**ASSIGNMENT:** The answer must be an exact copy of every entry, with no pictures in it.

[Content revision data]
------------------------------------------------

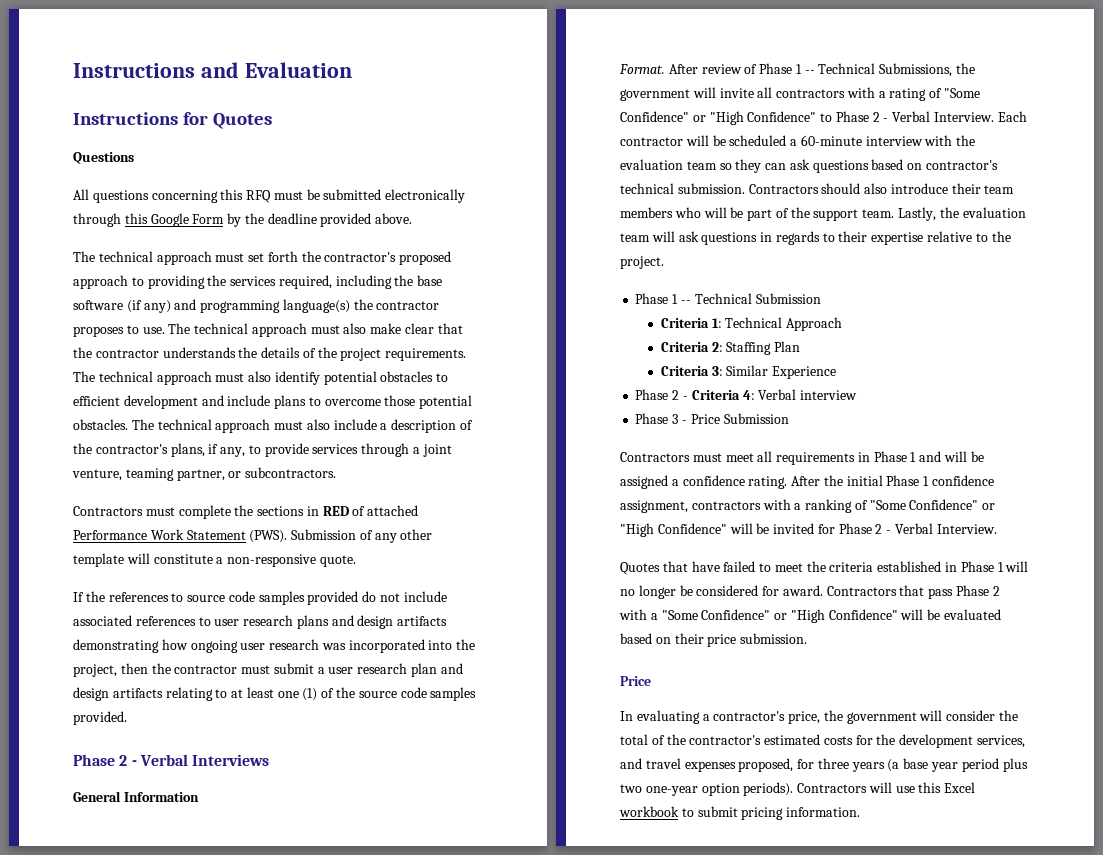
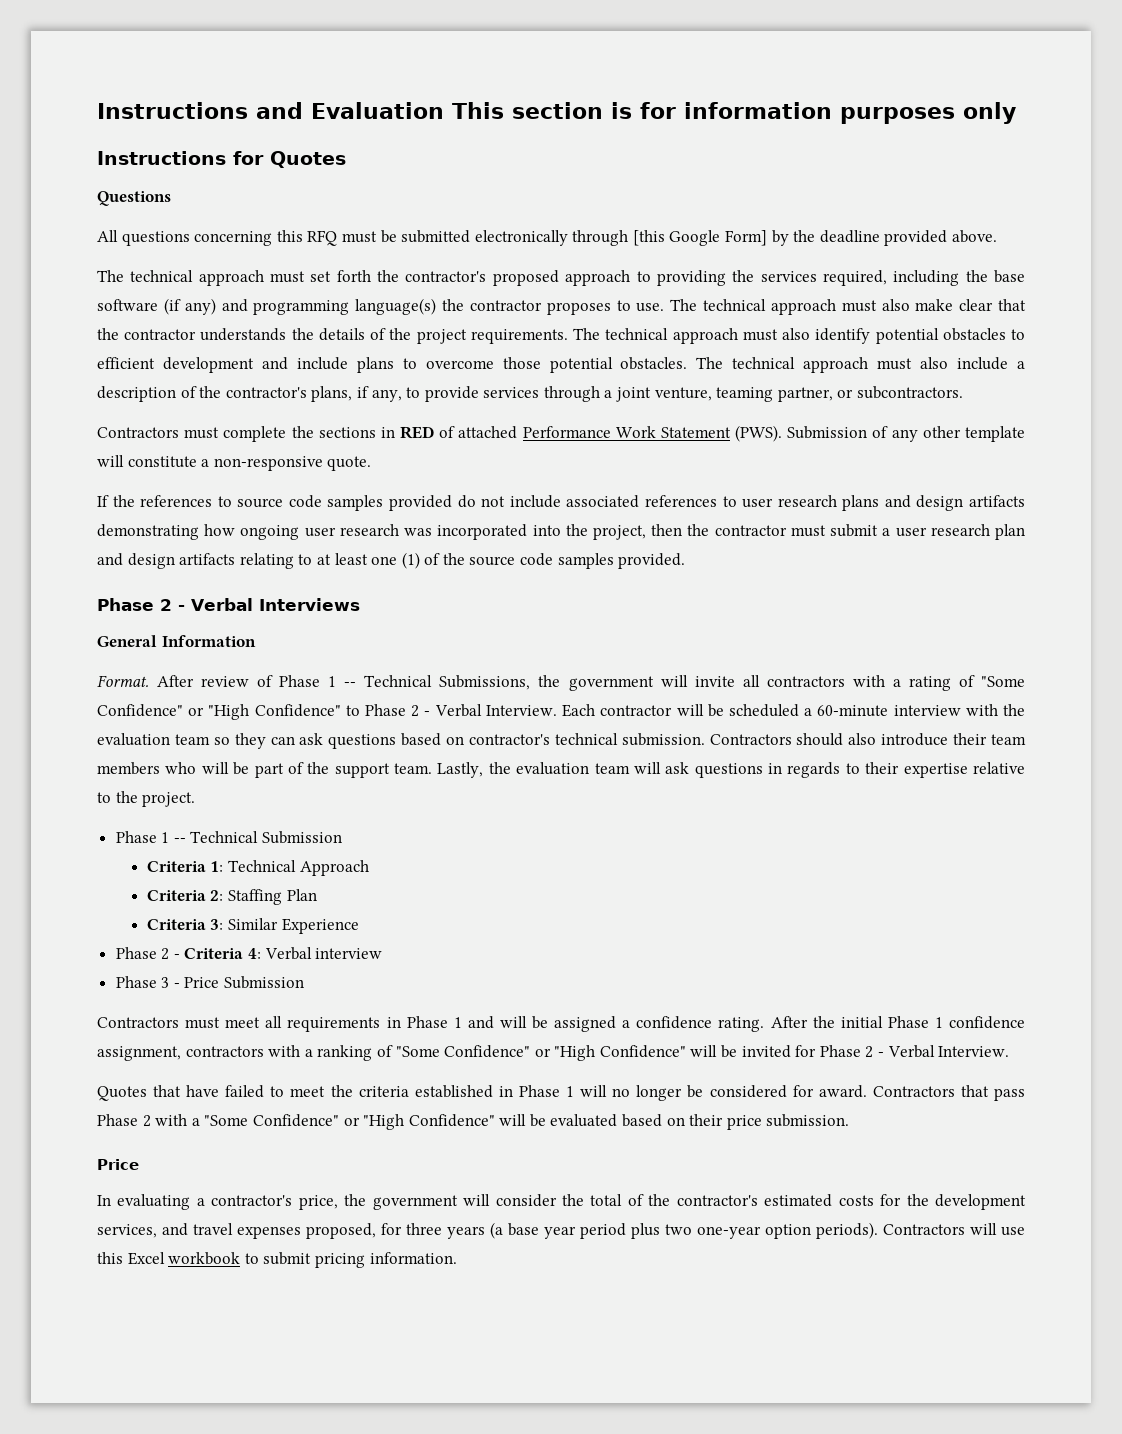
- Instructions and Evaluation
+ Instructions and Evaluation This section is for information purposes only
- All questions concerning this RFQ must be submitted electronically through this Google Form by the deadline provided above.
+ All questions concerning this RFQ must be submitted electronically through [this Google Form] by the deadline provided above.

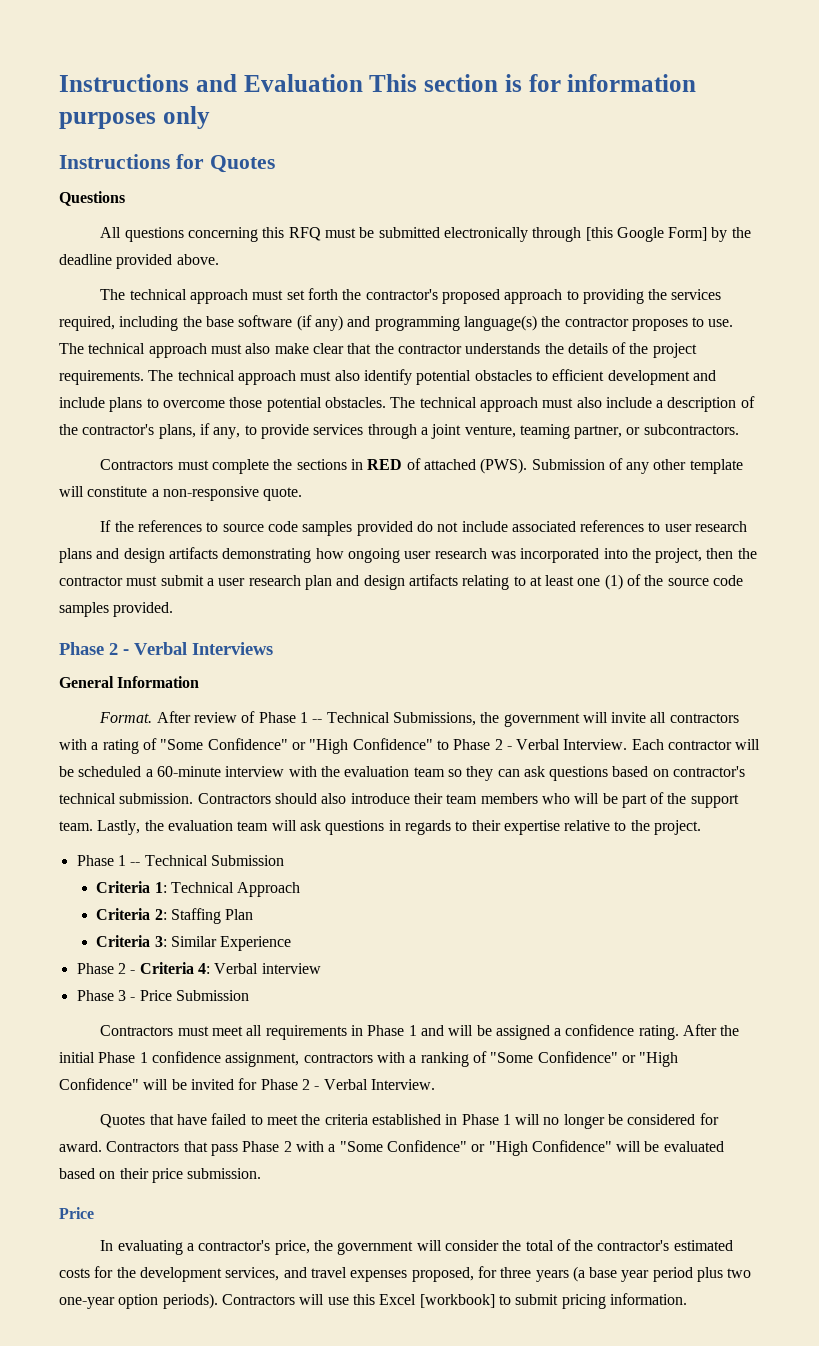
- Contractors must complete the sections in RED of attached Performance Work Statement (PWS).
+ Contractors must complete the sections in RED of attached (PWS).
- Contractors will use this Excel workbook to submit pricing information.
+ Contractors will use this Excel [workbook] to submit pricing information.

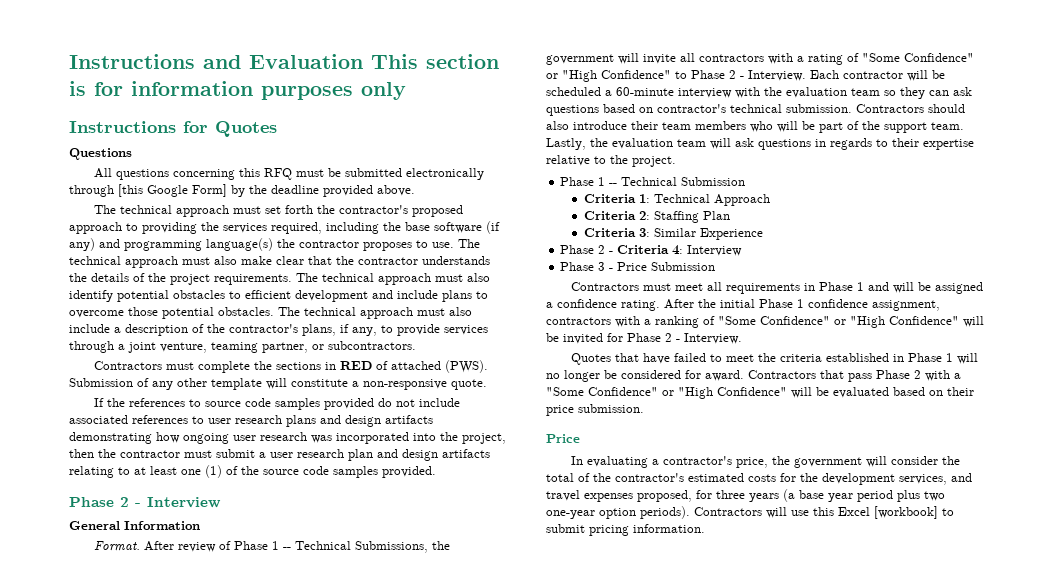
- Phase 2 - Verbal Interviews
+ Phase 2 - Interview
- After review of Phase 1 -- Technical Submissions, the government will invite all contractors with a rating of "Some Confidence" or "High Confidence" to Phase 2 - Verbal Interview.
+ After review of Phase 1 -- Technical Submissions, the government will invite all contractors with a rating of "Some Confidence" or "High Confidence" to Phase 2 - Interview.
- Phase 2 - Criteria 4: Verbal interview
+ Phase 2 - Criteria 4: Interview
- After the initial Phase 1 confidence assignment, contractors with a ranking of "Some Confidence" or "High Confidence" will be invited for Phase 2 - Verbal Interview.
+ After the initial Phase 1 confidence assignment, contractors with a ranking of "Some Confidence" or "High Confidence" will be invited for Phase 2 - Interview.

------------------------------------------------

**EXPECTED ANSWER:**
- Instructions and Evaluation
+ Instructions and Evaluation This section is for information purposes only
- All questions concerning this RFQ must be submitted electronically through this Google Form by the deadline provided above.
+ All questions concerning this RFQ must be submitted electronically through [this Google Form] by the deadline provided above.

- Contractors must complete the sections in RED of attached Performance Work Statement (PWS).
+ Contractors must complete the sections in RED of attached (PWS).
- Contractors will use this Excel workbook to submit pricing information.
+ Contractors will use this Excel [workbook] to submit pricing information.

- Phase 2 - Verbal Interviews
+ Phase 2 - Interview
- After review of Phase 1 -- Technical Submissions, the government will invite all contractors with a rating of "Some Confidence" or "High Confidence" to Phase 2 - Verbal Interview.
+ After review of Phase 1 -- Technical Submissions, the government will invite all contractors with a rating of "Some Confidence" or "High Confidence" to Phase 2 - Interview.
- Phase 2 - Criteria 4: Verbal interview
+ Phase 2 - Criteria 4: Interview
- After the initial Phase 1 confidence assignment, contractors with a ranking of "Some Confidence" or "High Confidence" will be invited for Phase 2 - Verbal Interview.
+ After the initial Phase 1 confidence assignment, contractors with a ranking of "Some Confidence" or "High Confidence" will be invited for Phase 2 - Interview.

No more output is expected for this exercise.